(GOAL OF THE EXERCISE): Would you please return the lines of the material that contain the word "none"?

'''

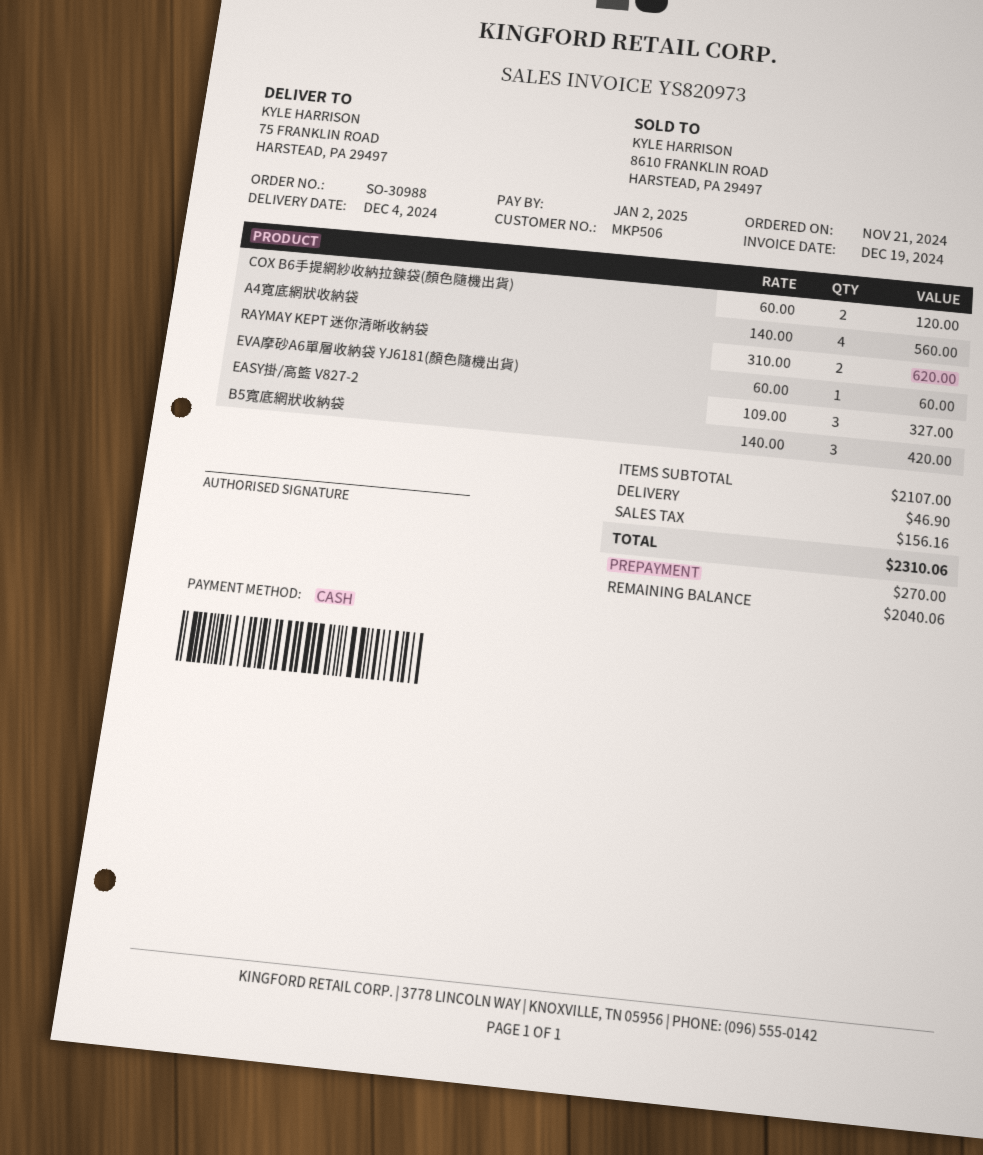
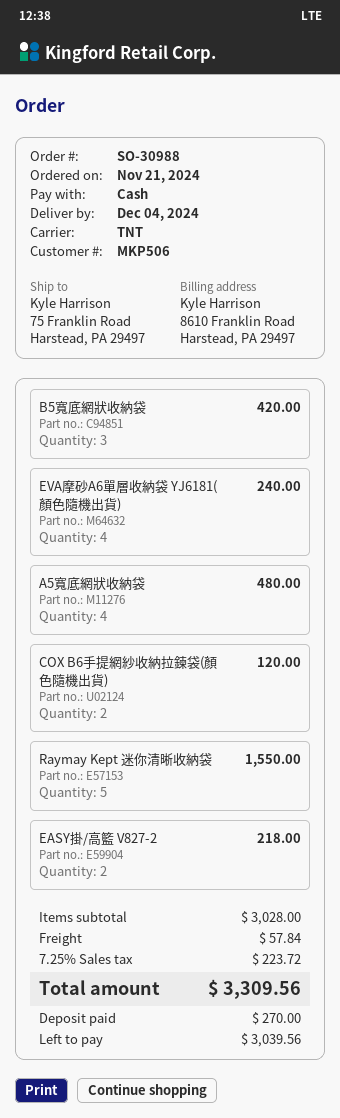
A4寬底網狀收納袋: 4 for 560.00 -> none
RAYMAY KEPT 迷你清晰收納袋: 2 for 620.00 -> 5 for 1550.00
EVA摩砂A6單層收納袋 YJ6181(顏色隨機出貨): 1 for 60.00 -> 4 for 240.00
EASY掛/高籃 V827-2: 3 for 327.00 -> 2 for 218.00
A5寬底網狀收納袋: none -> 4 for 480.00
subtotal: 2107.00 -> 3028.00
shipping: 46.90 -> 57.84
tax: 156.16 -> 223.72
total: 2310.06 -> 3309.56
balance: 2040.06 -> 3039.56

'''

(ANSWER SECTION):
A4寬底網狀收納袋: 4 for 560.00 -> none
A5寬底網狀收納袋: none -> 4 for 480.00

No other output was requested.